In fact as a complex work of art the novel suggests a number of themes and ideas. And different critics have interpreted them in different ways. Blackstone suggests that its dominant themes are firstly love, married life and family and secondly self-shedding and self-dramatisation. Norman Friedman feels that the novel studies the ‘subject and object and nature of reality’.

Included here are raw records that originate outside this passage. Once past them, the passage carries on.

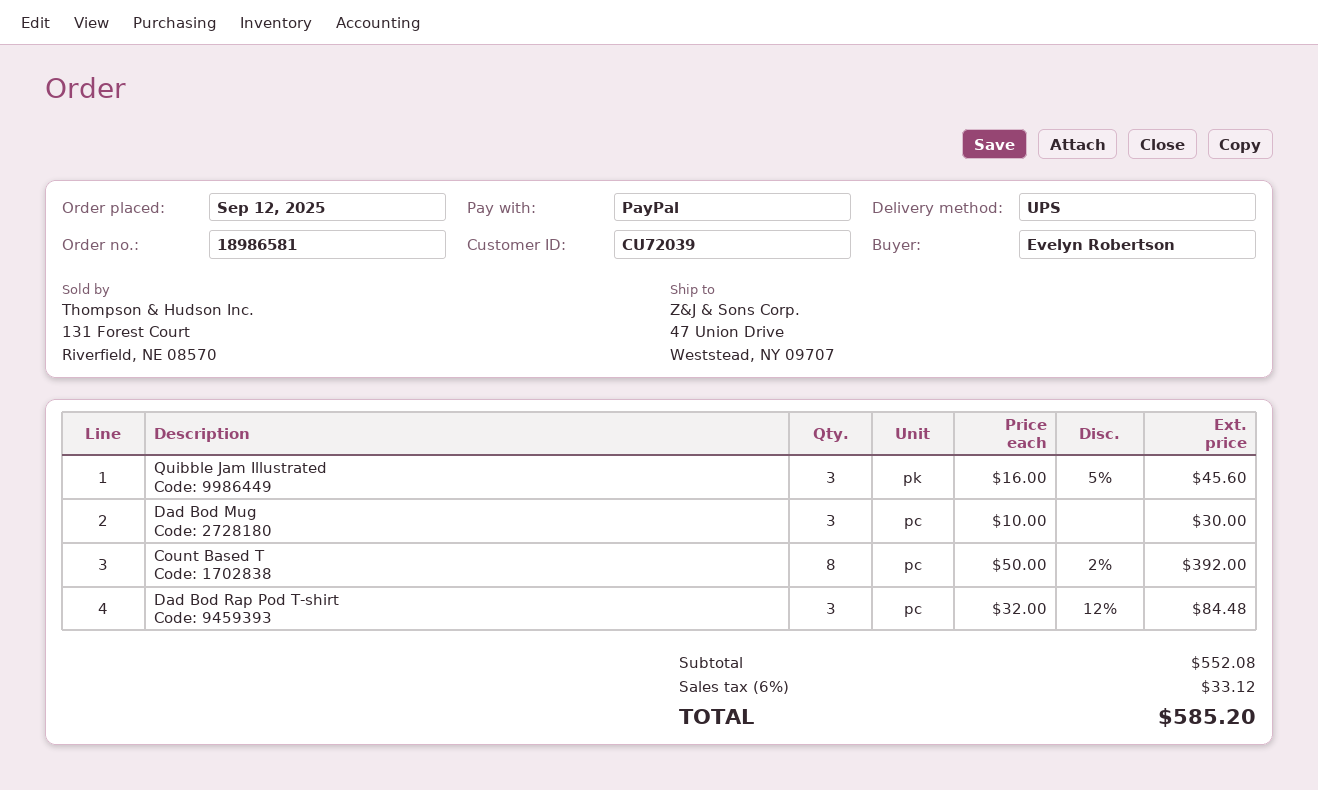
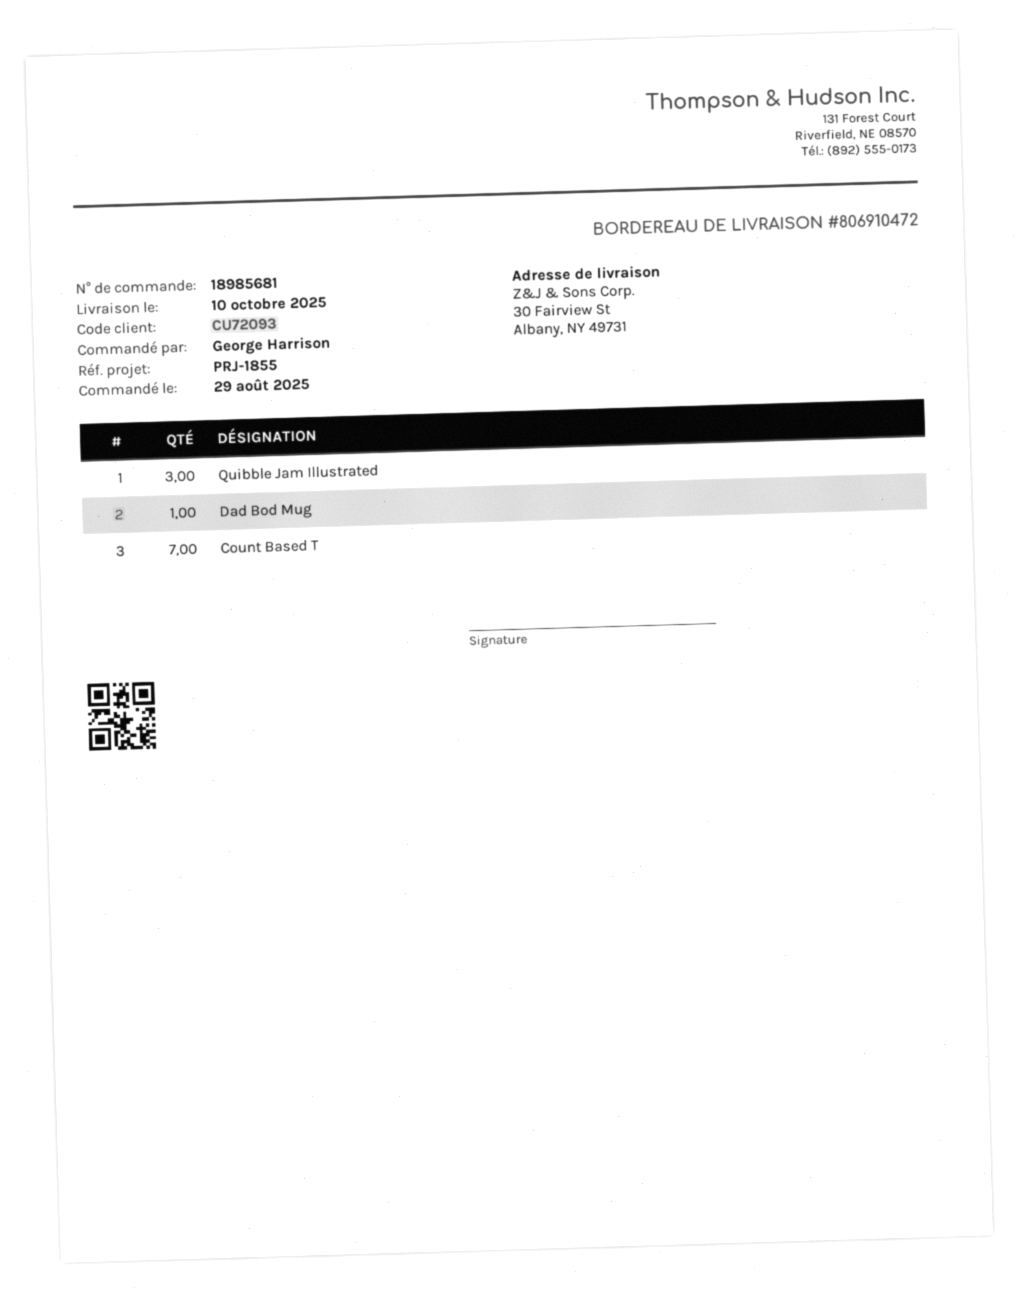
order number: 18986581 -> 18985681
order date: 2025-09-12 -> 2025-08-29
customer number: CU72039 -> CU72093
ordered by: Evelyn Robertson -> George Harrison
ship to: 47 Union Drive, Weststead, NY 09707 -> 30 Fairview St, Albany, NY 49731
Dad Bod Mug: 3 -> 1
Count Based T: 8 -> 7
Dad Bod Rap Pod T-shirt: 3 -> none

Virginia Woolf’s To The Lighthouse is a unique work of art and there is nothing second hand about this novel. And the style in which it is written permits the novelist to convey with wonderful precision a certain intimate quality of felt life. Let us conclude by quoting some very apt and elucidating lines of an eminent critic like David Daiches: ‘To The Lighthouse is a work in which plot, locale and treatment are so carefully bound up with each other that the resulting whole is more finely organised and more effective than anything else Virginia Woolf wrote. The setting in an indefinite island off the north-west coast of Scotland enables her to indulge in her characteristic symbolic rarefications with maximum effect, for here form and content fit perfectly and inevitably. Middle class London is not, perhaps, the best scene for a tenuous meditative work of this kind, and Mrs. Dalloway might be said to suffer from a certain incompatibility between the content and the method of treatment. A misty island is more effective than a London dinner party as the setting for a novel of indirect philosophic suggestion, and as a result qualities of Virginia Woolf’s writing, which in her other works tend to appear, if not as faults at least as of doubtful appropriateness, are seen in this work to their fullest advantage. In To The Lighthouse Virginia Woolf found a subject that enabled her to do full justice to her technique.”